- [Your task] Reproduce every record exactly as it appears, but not the pictures.

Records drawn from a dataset
········
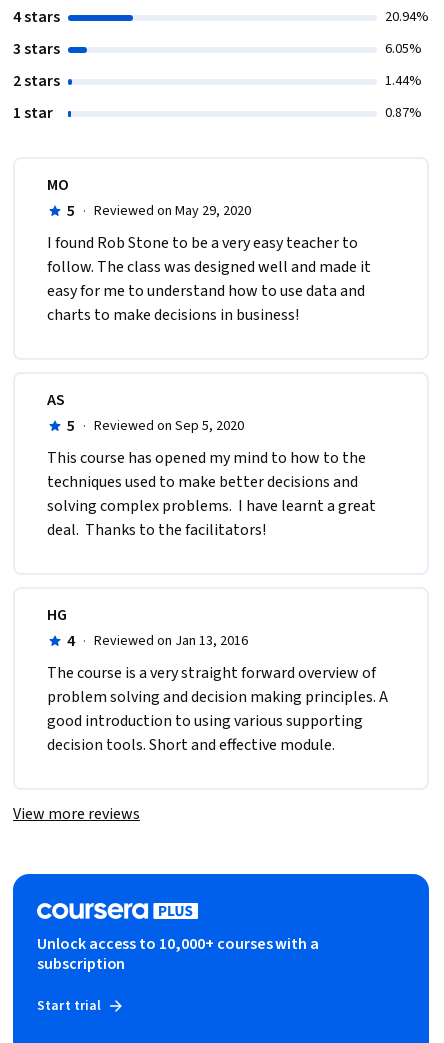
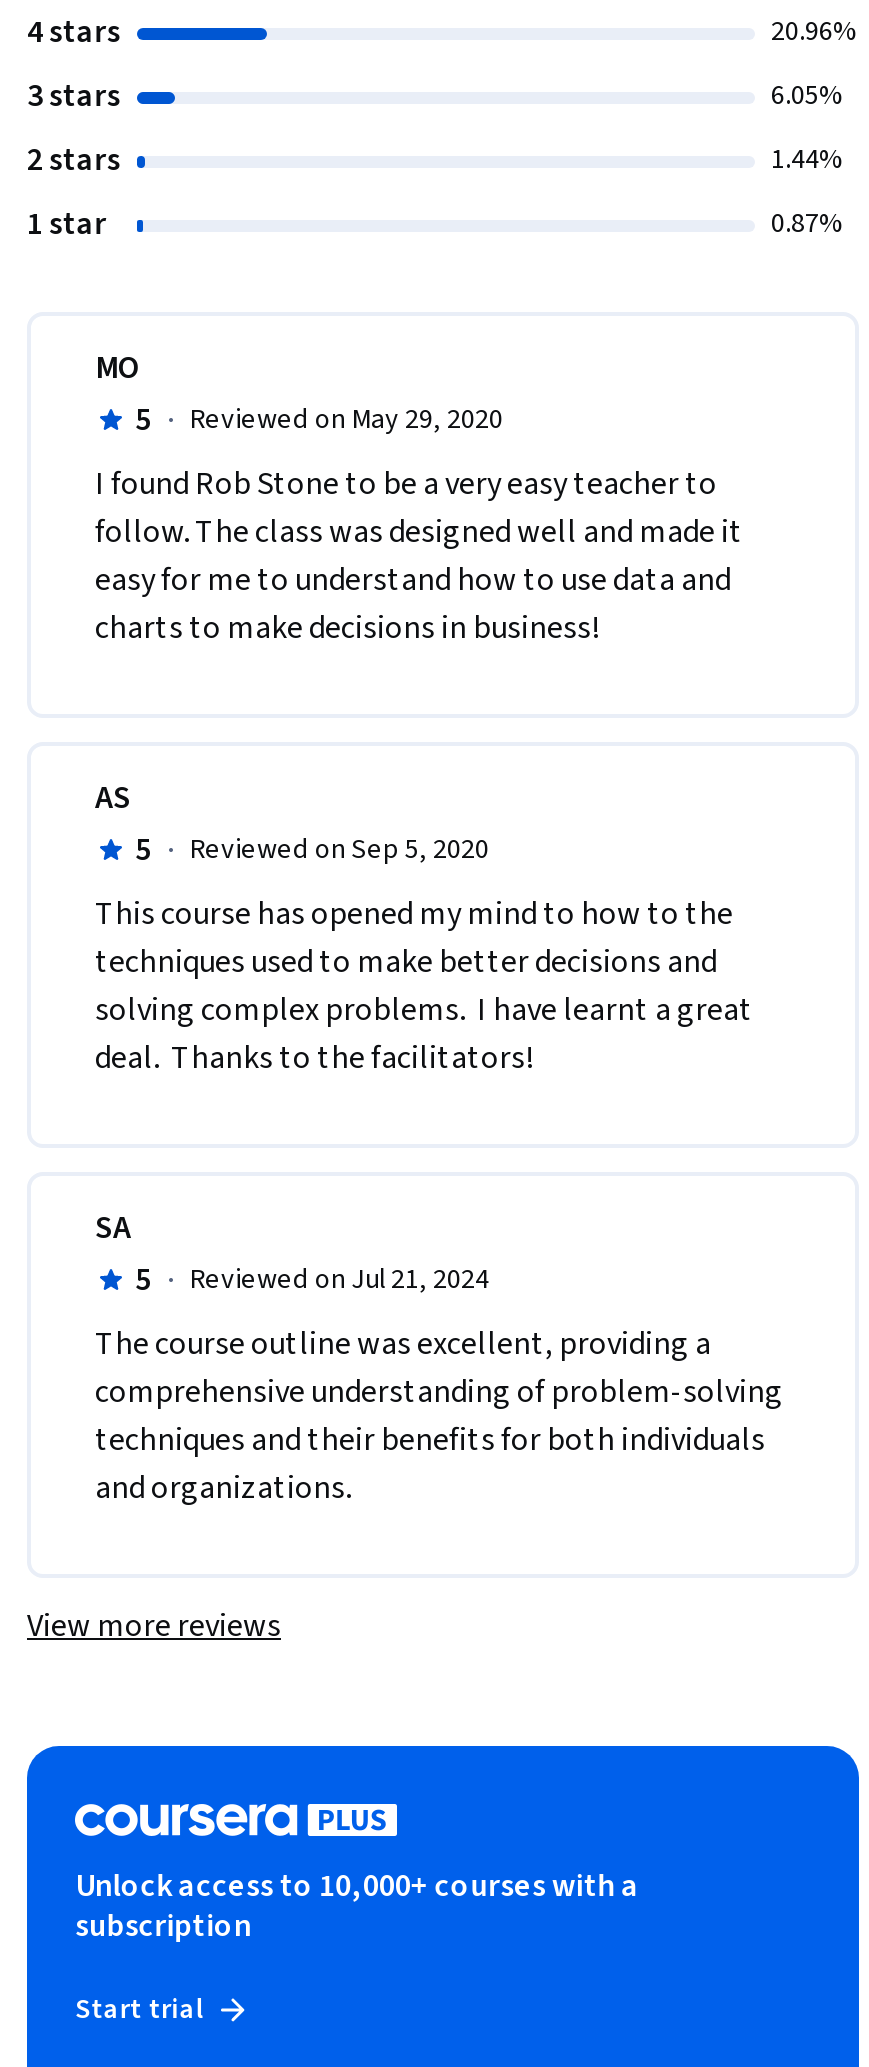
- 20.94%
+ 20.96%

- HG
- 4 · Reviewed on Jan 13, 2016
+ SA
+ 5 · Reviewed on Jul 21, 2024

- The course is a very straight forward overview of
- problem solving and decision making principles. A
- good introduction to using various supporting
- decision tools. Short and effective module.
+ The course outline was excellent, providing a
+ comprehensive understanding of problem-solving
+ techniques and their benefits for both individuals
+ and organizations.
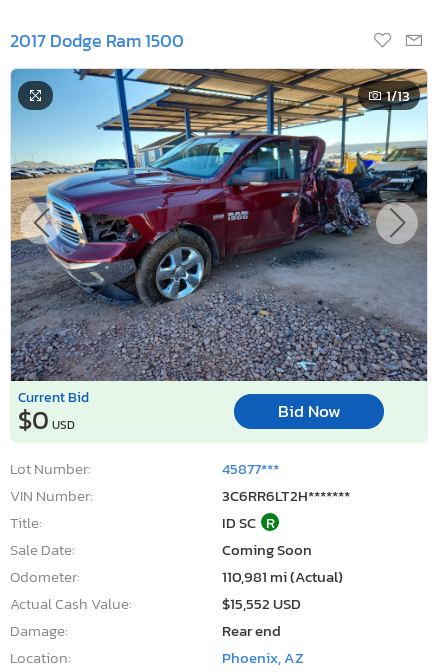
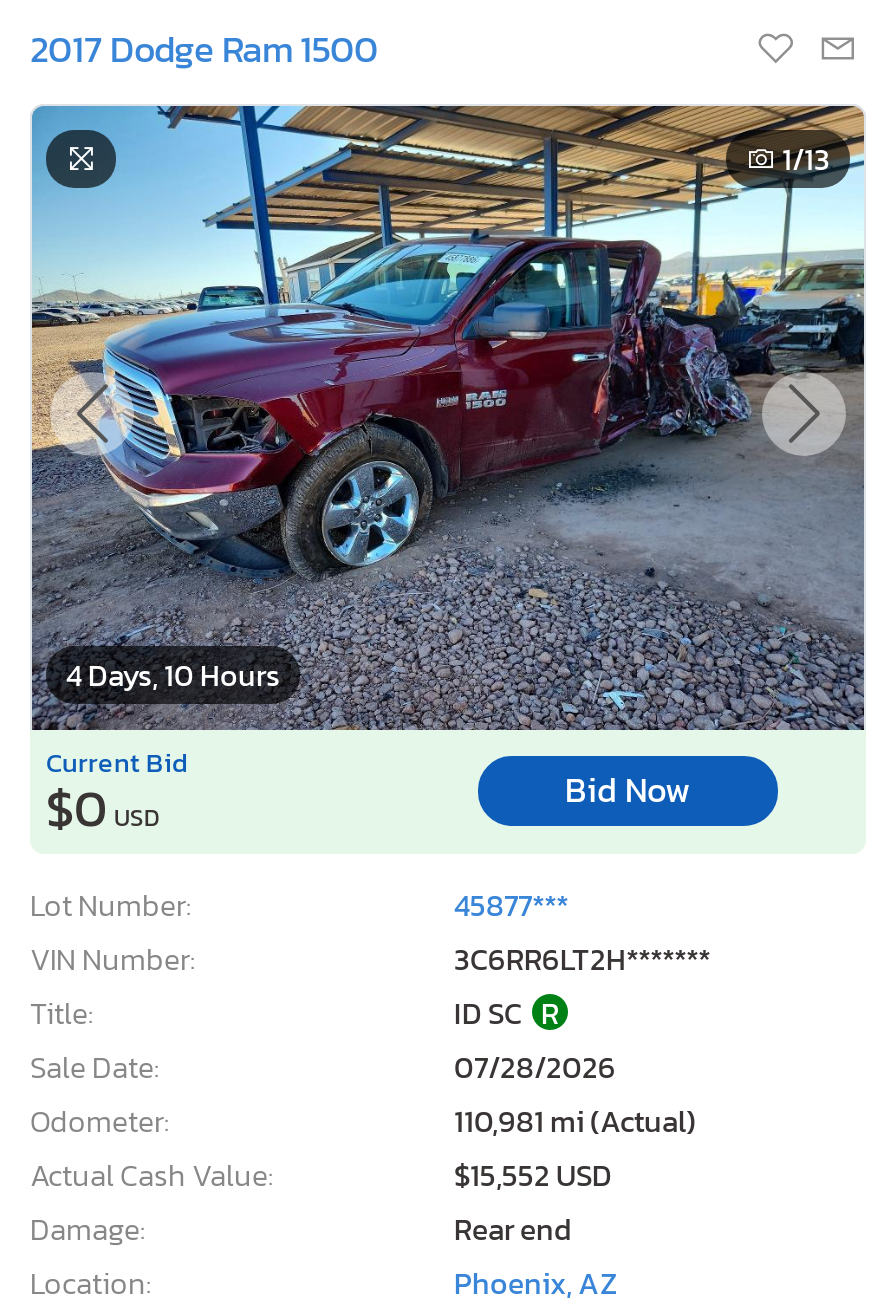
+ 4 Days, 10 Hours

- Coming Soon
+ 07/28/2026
········
- [Expected output]
- 20.94%
+ 20.96%

- HG
- 4 · Reviewed on Jan 13, 2016
+ SA
+ 5 · Reviewed on Jul 21, 2024

- The course is a very straight forward overview of
- problem solving and decision making principles. A
- good introduction to using various supporting
- decision tools. Short and effective module.
+ The course outline was excellent, providing a
+ comprehensive understanding of problem-solving
+ techniques and their benefits for both individuals
+ and organizations.
+ 4 Days, 10 Hours

- Coming Soon
+ 07/28/2026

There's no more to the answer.